## Task
In the listing that follows, copy out each line that includes the word "indent".

## Excerpted records
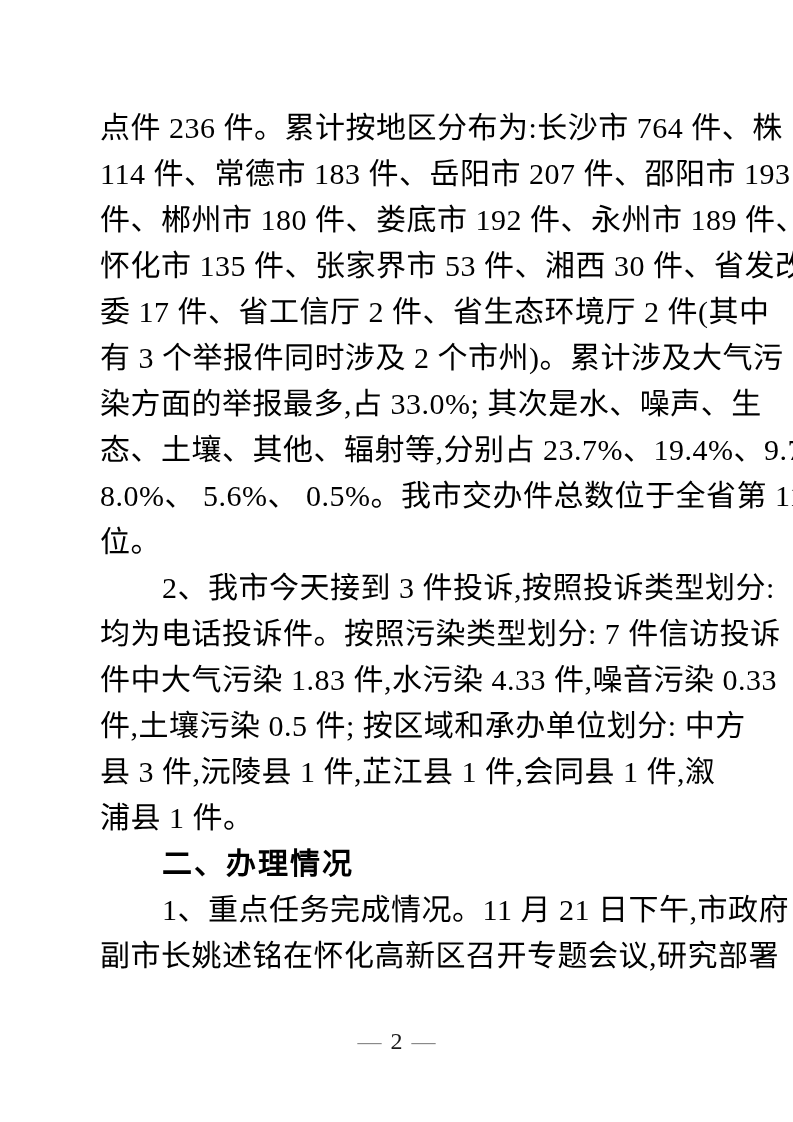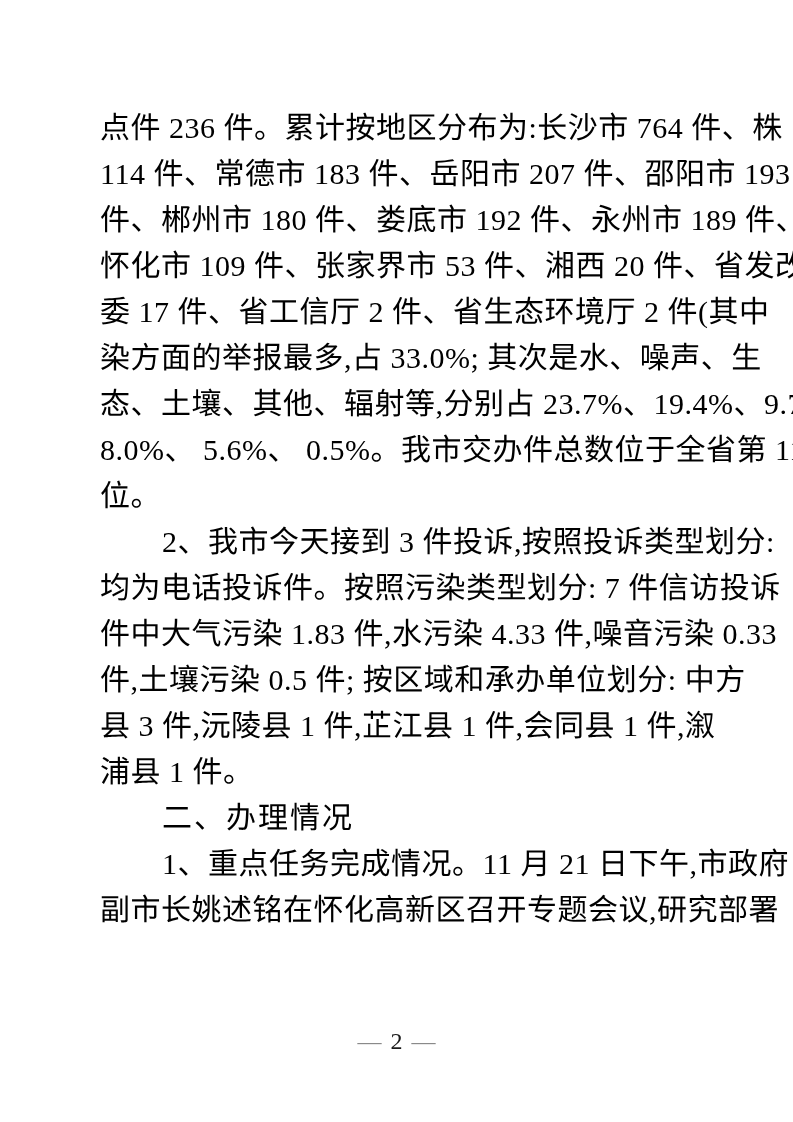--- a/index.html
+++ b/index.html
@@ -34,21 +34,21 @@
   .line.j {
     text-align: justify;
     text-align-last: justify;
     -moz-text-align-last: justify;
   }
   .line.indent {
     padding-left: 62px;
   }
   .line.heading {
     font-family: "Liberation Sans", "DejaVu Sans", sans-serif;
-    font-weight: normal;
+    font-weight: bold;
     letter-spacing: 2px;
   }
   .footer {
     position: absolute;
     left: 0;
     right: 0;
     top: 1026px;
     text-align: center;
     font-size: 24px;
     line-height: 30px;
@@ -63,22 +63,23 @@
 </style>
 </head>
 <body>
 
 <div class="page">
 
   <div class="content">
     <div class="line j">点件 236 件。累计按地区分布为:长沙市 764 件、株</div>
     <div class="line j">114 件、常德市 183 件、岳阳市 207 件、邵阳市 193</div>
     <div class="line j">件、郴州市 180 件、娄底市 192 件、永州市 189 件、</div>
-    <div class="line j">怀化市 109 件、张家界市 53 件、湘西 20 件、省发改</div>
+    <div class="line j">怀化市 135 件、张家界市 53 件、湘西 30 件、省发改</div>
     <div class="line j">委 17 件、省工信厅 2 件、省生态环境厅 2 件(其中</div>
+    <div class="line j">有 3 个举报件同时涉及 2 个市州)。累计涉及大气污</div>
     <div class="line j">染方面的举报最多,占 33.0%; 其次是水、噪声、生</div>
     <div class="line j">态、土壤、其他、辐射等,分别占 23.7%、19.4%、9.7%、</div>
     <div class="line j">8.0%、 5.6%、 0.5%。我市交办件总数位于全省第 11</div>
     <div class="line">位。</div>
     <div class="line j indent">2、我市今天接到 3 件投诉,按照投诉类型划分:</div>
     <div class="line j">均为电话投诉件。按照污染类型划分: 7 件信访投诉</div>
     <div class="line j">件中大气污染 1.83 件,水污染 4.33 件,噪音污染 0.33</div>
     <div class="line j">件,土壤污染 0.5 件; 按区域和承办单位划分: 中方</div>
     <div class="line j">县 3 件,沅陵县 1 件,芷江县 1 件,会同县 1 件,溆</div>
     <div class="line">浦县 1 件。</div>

## Answer
   .line.indent {
     <div class="line j indent">2、我市今天接到 3 件投诉,按照投诉类型划分:</div>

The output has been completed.